• **Exercise goal**
Return exactly the lines of the records below, starting at the line that contains "se esiste veramente)." and ending at the line that contains "10+ years ago.", with both of those lines kept.

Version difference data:
━━━━━━━━━━
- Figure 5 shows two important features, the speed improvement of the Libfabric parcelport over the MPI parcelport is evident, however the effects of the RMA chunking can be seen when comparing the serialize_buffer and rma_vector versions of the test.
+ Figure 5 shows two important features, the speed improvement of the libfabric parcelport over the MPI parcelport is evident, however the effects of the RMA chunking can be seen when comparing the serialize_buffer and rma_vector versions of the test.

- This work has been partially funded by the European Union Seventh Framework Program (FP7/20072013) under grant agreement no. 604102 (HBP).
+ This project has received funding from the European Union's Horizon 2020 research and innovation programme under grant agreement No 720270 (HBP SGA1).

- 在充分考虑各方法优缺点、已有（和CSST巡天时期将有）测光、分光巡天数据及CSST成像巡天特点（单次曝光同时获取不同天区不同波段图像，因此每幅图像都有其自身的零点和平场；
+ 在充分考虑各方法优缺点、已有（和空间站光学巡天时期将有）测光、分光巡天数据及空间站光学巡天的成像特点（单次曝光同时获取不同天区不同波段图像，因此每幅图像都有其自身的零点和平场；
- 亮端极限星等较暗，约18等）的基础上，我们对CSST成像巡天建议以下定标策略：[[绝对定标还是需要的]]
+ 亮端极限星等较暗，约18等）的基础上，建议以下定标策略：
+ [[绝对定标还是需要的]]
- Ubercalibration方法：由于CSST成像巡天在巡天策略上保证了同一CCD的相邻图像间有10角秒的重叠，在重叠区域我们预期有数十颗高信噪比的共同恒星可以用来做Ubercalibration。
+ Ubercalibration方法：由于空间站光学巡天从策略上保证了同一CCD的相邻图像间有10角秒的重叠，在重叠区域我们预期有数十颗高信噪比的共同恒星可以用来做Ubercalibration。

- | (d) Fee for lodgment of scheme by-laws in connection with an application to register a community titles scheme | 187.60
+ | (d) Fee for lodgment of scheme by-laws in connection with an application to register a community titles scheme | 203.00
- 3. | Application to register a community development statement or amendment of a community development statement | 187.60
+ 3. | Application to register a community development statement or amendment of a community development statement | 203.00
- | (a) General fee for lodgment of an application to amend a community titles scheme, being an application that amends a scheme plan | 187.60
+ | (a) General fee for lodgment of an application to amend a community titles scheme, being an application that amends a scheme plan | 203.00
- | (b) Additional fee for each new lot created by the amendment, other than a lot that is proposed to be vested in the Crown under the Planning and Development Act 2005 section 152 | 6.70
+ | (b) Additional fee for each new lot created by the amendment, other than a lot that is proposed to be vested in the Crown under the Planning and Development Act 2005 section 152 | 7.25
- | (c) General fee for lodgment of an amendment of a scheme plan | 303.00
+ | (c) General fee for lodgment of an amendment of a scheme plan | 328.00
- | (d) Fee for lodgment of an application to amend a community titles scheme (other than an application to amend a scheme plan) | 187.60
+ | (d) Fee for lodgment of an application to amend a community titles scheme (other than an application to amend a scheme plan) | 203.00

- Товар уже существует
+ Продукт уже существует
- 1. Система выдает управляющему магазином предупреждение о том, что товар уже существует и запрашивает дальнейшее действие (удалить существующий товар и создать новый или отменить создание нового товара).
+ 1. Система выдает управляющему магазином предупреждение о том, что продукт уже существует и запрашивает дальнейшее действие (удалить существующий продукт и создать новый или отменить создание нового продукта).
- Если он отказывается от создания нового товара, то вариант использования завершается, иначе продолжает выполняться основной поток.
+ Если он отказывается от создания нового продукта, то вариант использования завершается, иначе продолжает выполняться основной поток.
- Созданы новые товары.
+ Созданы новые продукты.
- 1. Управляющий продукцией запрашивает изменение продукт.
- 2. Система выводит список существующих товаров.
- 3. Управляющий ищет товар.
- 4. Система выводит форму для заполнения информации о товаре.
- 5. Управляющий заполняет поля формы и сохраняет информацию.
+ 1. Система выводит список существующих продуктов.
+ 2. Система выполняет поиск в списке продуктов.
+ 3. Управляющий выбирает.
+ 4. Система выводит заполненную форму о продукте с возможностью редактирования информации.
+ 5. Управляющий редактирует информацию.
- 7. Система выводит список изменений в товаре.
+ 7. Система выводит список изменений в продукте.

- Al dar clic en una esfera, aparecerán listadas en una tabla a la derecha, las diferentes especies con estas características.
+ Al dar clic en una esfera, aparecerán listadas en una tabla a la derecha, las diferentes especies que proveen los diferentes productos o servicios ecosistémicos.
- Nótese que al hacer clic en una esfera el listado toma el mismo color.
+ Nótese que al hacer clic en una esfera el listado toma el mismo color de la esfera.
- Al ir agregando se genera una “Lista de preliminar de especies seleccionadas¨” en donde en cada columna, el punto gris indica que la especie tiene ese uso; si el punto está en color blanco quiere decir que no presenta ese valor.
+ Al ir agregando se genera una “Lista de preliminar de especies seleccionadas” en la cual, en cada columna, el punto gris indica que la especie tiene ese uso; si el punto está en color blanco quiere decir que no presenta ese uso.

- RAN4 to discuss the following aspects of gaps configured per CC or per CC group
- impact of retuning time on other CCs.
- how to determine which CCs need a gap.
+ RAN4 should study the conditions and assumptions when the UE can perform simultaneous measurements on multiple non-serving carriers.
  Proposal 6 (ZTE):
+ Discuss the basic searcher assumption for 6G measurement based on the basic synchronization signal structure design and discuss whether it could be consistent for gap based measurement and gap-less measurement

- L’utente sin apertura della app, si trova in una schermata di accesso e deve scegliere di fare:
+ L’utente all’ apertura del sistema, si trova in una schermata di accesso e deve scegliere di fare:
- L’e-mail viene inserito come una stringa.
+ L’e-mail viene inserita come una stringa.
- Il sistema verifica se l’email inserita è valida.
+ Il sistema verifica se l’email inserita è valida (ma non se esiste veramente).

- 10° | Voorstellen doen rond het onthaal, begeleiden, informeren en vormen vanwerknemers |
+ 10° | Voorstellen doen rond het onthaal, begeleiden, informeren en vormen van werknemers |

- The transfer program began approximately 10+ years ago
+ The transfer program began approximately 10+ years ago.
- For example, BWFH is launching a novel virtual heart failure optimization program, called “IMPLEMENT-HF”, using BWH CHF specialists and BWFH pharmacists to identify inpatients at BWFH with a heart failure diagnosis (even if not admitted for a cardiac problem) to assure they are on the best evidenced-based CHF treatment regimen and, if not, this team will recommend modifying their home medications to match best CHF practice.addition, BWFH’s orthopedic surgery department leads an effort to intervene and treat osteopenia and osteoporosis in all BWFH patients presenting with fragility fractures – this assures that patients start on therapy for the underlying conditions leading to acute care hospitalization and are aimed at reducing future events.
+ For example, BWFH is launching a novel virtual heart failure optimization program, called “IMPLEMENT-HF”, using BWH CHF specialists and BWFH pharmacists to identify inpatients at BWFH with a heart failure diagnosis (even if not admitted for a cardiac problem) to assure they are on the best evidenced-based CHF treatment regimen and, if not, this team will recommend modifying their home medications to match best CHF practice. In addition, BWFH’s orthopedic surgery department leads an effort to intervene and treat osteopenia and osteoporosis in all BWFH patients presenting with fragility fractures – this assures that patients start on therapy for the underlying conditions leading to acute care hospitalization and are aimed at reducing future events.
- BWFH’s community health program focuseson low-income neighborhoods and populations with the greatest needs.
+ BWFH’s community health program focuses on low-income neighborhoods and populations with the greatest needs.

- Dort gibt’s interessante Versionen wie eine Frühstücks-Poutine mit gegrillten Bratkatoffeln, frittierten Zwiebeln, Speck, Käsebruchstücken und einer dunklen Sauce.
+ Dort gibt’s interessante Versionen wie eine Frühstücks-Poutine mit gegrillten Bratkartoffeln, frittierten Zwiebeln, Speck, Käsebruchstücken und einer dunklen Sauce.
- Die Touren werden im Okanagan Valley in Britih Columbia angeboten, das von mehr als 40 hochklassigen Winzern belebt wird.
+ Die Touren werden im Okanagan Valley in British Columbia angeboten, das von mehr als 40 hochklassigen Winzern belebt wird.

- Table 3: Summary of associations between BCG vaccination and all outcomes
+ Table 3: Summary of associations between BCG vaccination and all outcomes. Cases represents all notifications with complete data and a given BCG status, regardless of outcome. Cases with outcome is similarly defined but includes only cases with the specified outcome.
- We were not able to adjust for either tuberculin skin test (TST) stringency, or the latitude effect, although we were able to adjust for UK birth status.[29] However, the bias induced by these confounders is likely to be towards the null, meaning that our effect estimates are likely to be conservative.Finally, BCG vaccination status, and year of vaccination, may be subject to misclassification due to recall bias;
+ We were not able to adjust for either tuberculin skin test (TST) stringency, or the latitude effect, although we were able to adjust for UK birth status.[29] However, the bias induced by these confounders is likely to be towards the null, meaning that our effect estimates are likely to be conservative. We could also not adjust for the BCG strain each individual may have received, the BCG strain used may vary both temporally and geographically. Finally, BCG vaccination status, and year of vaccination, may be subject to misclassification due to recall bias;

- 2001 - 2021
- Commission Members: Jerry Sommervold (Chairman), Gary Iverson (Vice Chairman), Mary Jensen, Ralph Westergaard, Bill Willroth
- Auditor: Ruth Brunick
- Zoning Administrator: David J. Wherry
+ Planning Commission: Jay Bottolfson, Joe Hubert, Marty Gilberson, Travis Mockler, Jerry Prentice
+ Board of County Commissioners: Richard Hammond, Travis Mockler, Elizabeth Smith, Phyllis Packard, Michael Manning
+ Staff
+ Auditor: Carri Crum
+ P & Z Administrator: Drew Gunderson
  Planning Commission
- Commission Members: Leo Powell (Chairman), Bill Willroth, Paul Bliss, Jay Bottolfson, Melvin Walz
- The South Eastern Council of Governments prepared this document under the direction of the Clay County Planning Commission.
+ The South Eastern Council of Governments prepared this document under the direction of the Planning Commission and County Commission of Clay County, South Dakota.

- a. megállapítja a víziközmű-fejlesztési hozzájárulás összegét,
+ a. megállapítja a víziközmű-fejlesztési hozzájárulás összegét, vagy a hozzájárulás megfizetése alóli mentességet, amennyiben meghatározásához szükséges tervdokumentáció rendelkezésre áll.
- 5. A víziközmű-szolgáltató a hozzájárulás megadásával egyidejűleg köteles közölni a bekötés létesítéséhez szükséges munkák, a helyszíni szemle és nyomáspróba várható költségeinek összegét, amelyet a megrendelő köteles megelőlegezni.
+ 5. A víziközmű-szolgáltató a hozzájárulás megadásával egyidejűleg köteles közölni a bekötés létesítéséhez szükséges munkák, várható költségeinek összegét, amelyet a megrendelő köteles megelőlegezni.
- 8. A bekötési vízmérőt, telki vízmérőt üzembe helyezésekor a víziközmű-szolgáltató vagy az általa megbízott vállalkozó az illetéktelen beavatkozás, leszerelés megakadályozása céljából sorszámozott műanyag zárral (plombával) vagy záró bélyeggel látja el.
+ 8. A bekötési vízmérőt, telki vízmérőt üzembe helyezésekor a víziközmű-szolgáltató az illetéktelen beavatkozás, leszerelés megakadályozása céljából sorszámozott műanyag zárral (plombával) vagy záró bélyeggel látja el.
━━━━━━━━━━
• **The completed task**
+ Il sistema verifica se l’email inserita è valida (ma non se esiste veramente).

- 10° | Voorstellen doen rond het onthaal, begeleiden, informeren en vormen vanwerknemers |
+ 10° | Voorstellen doen rond het onthaal, begeleiden, informeren en vormen van werknemers |

- The transfer program began approximately 10+ years ago
+ The transfer program began approximately 10+ years ago.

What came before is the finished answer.